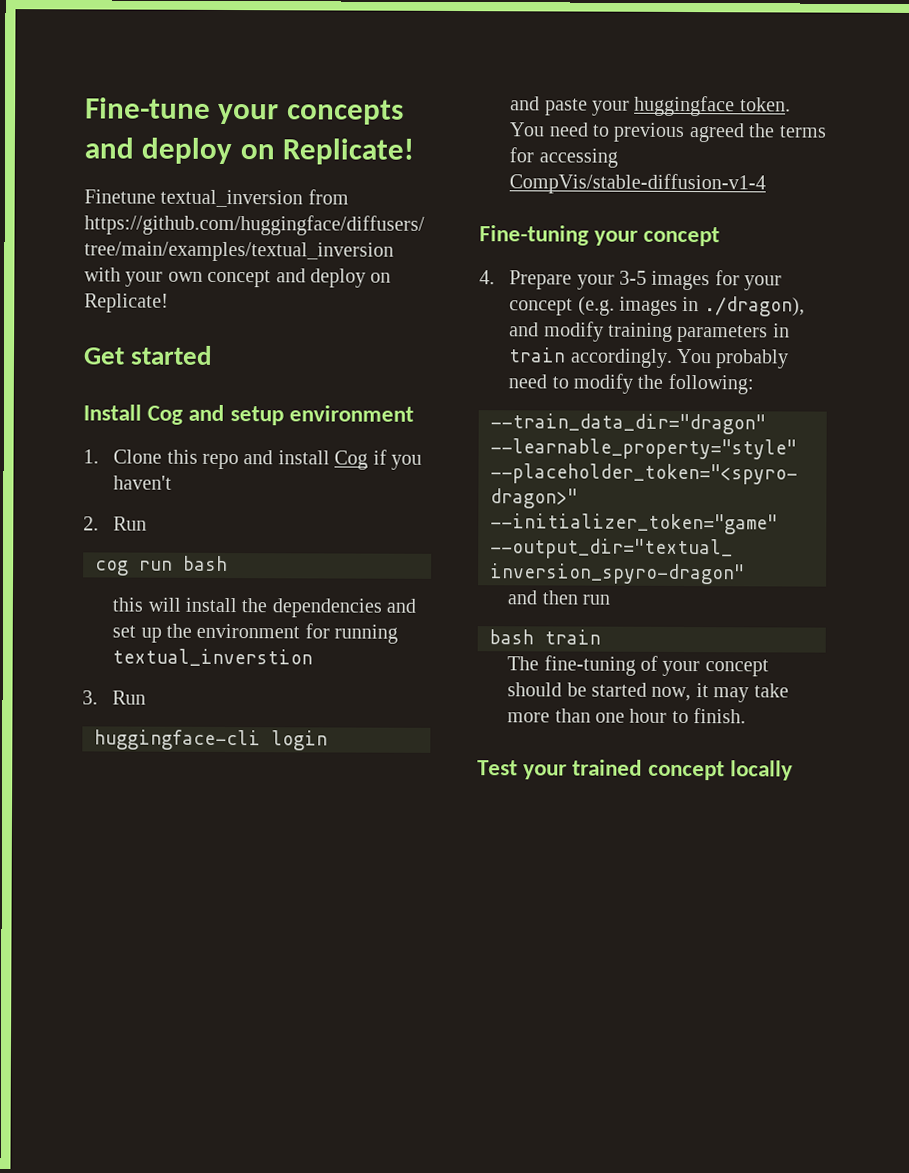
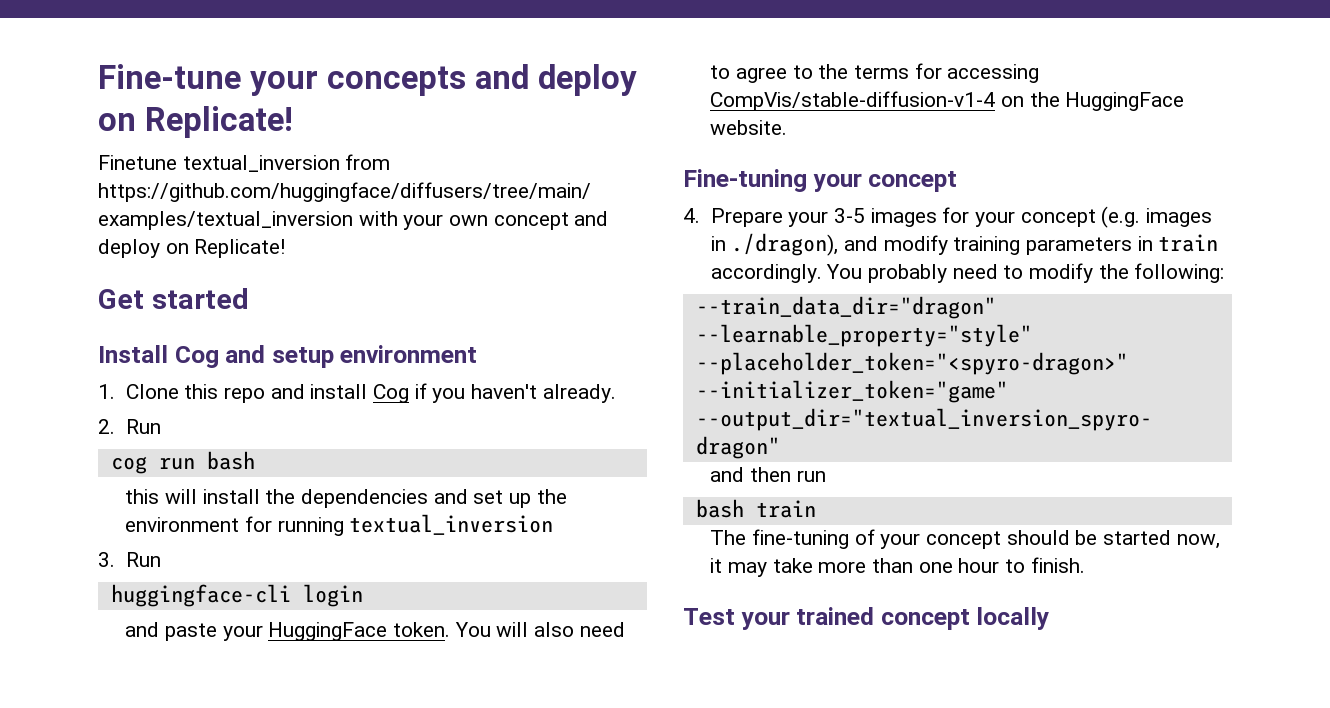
- 1. Clone this repo and install Cog if you haven't
+ 1. Clone this repo and install Cog if you haven't already.
- this will install the dependencies and set up the environment for running textual_inverstion
+ this will install the dependencies and set up the environment for running textual_inversion
- and paste your huggingface token.
+ and paste your HuggingFace token.
- You need to previous agreed the terms for accessing CompVis/stable-diffusion-v1-4
+ You will also need to agree to the terms for accessing CompVis/stable-diffusion-v1-4 on the HuggingFace website.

● Exercise: Give again the closing portion of the entries, from the line with "- and paste your huggingface token." through the last line. Keep it exact and add nothing.

● Problem solution:
- and paste your huggingface token.
+ and paste your HuggingFace token.
- You need to previous agreed the terms for accessing CompVis/stable-diffusion-v1-4
+ You will also need to agree to the terms for accessing CompVis/stable-diffusion-v1-4 on the HuggingFace website.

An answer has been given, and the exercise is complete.